Output of `nmcli device wifi list` is often nearly empty on Ubuntu 18.04
When I moved from Ubuntu 14.04, to Ubuntu 18.04, I noticed that often the output of nmcli d wifi
would, instead of listing a bunch of visible access points, only lists the access point that the computer is connected to.
An example of this looks like:
me@computer:~$ sudo nmcli device wifi list
IN-USE SSID MODE CHAN RATE SIGNAL BARS SECURITY
* XYZ Infra 161 540 Mbit/s 67 ▂▄▆_ WPA2
This can be "fixed" by manually invoking sudo iw wlan0 scan
, and then re-running the above and seeing the nearby APs as expected.
My understanding is that periodically, the system is doing scans automatically (every 300s, if I recall correctly from past research). It seems as if in the meantime, Ubuntu/NetworkManager is deciding to discard what it knows from the last scan.
Is this a known change, and/or a feature, or a bug? Can this be changed? When researching, I regularly end up at this question, which suggests that the scan frequency is driven by NetworkManager and is hardcoded.
So far, I have seen this behavior with the Intel 7260, 8260, and 9260 wifi cards, as well as an Atheros wifi card, so I am fairly certain this is not a hardware issue. The system I'm looking at at the moment has network-manager 1.10.6
To demonstrate whether this apparent cache-clearing is happening on a given system, one approach is to monitor the output of this command: while [ 1 ]; do nmcli device wifi list | wc -l; sleep 15; done
. When the symptom occurs described above, the output will be "2". If you do a new scan while the command is running, i.e. iw wlan0 scan
, the output will reflect that NetworkManage is now aware of other access points.
On the two machines I've tested the above with, I am consistently seeing 17x 15 second intervals before the cache is cleared, so that's a cache lifetime of ~255-280 seconds. Of note is this doesn't match the 120 s in the link from above (which I confirmed remains unchanged in the current github repo).
Solution 1:
Update/Note: I haven't dug into commit history, but it appears the scan interval changed back with 20.04's version of NetworkManager, to something a bit more reasonable, on the order of every 4 minutes (I might be misrecalling this number).
So this is a side effect of a intentional change made to NetworkManager.
Previously, NetworkManager would do periodic scans regardless of quality of wifi connection. This caused issues for common usecases, such as videoconferencing.

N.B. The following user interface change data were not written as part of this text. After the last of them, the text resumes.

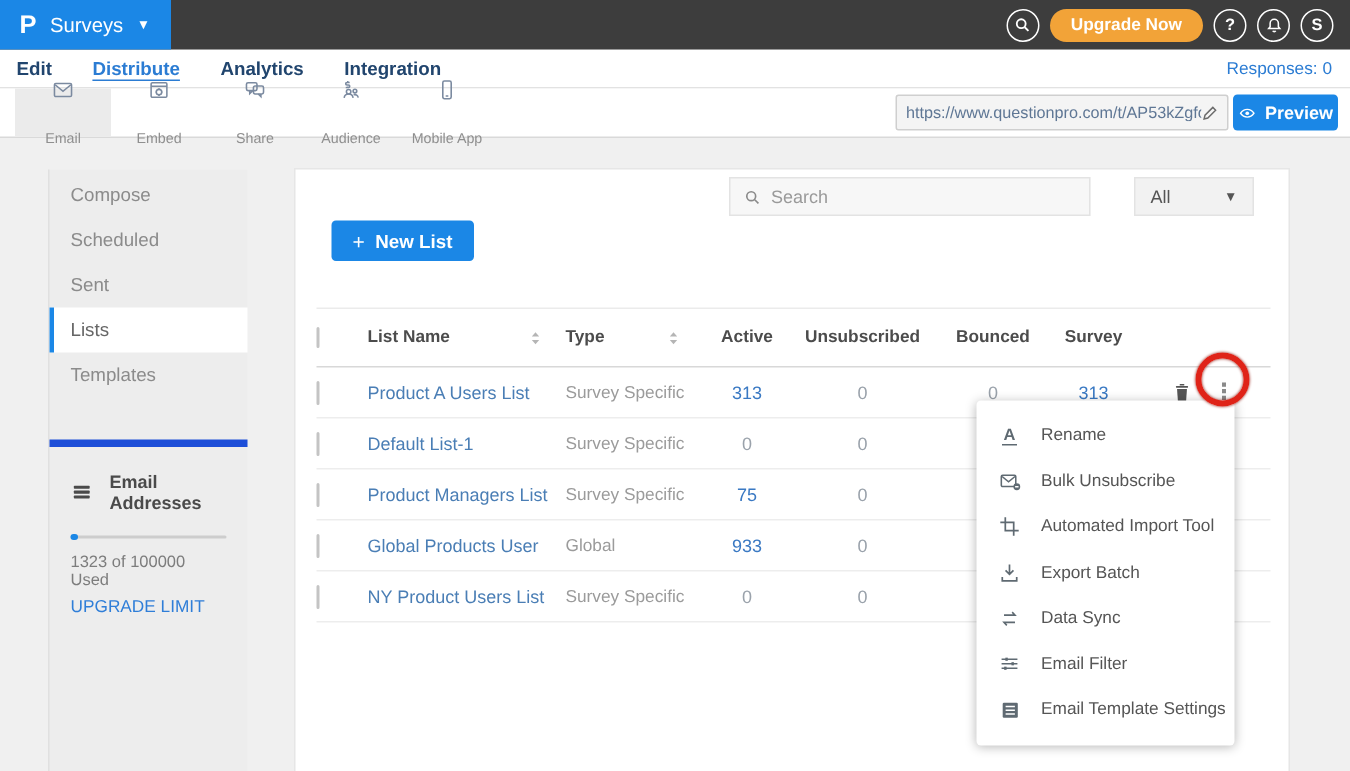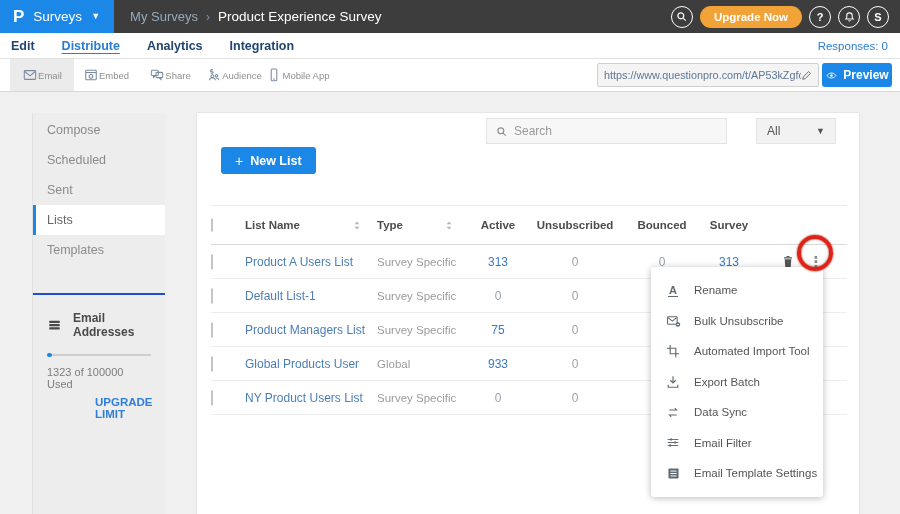"My Surveys" div.breadcrumb { html: <div> <span>My Surveys</span> <span>›</span> <span>Product Experience Survey</span> </div> -> none }
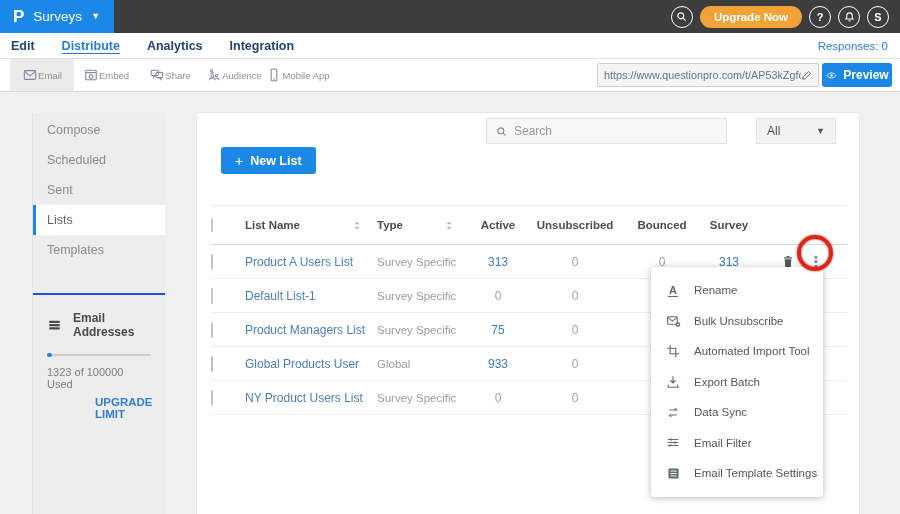"Email" .channel { flex-direction: row -> column; gap: 0 -> 20px }
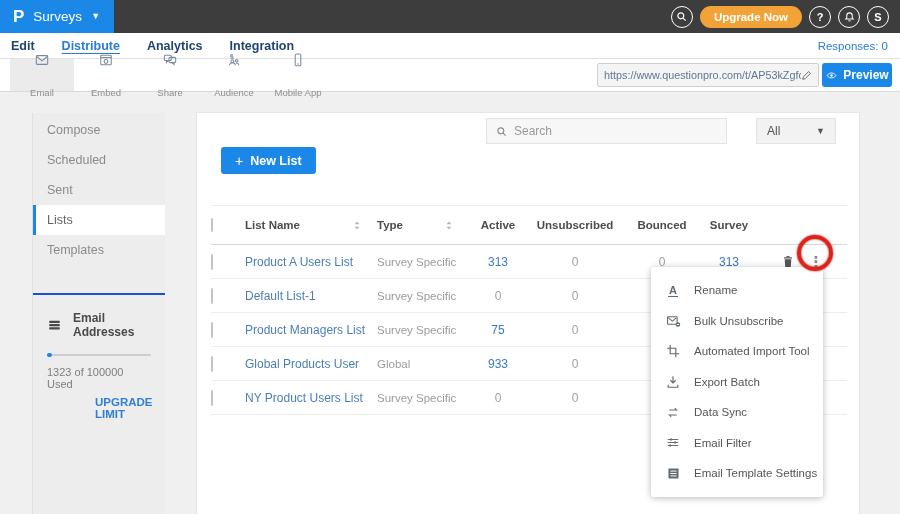"Email Addresses" .email-section { border-top: 2px solid #1d4ed8 -> 5px solid #1d4ed8 }
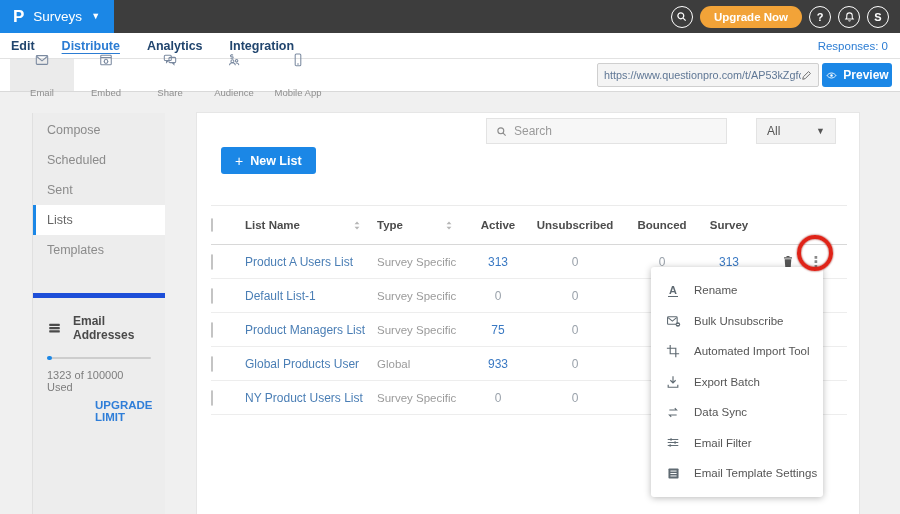"UPGRADE LIMIT" .upgrade-link { font-weight: 700 -> 400; margin-left: 48px -> none }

At the time of this writing, the logic has been tweaked so that the time between scans (on common WPA2 setups) is once-per-day, as long as the signal strength is good, in this case, > 70/100 (seemingly arbitrary units used by NM). If the signal strength is below this threshold, scans will occur every 30s until a better connection is established. This is Network Manager's hardcoded setting of the bgscan roam threshold belonging to the underlying wpa_supplicant. (Approximate link to current version of this code)
I didn't dig further, but evidently, nmcli device wifi list
is loading cached information about what wifi networks are available. It seems reasonable to me (now that I understand more of what's going on) that this cache is discarded when it reaches some staleness threshold, and thus no other APs/networks are listed.
So this question resulted from observation of a symptom of this change on a machine in a static environment. And for the vast majority of realworld usecases, it's harmless. Had I moved to an area served better by a different AP, my laptop would have roamed without my noticing, probably.
What about for a machine moving around continually, needing to jump from AP to AP quickly? It might work, but that depends. Ultimately, that's not the designed for use-case here, and the above logic is hardcoded, and not tweakable.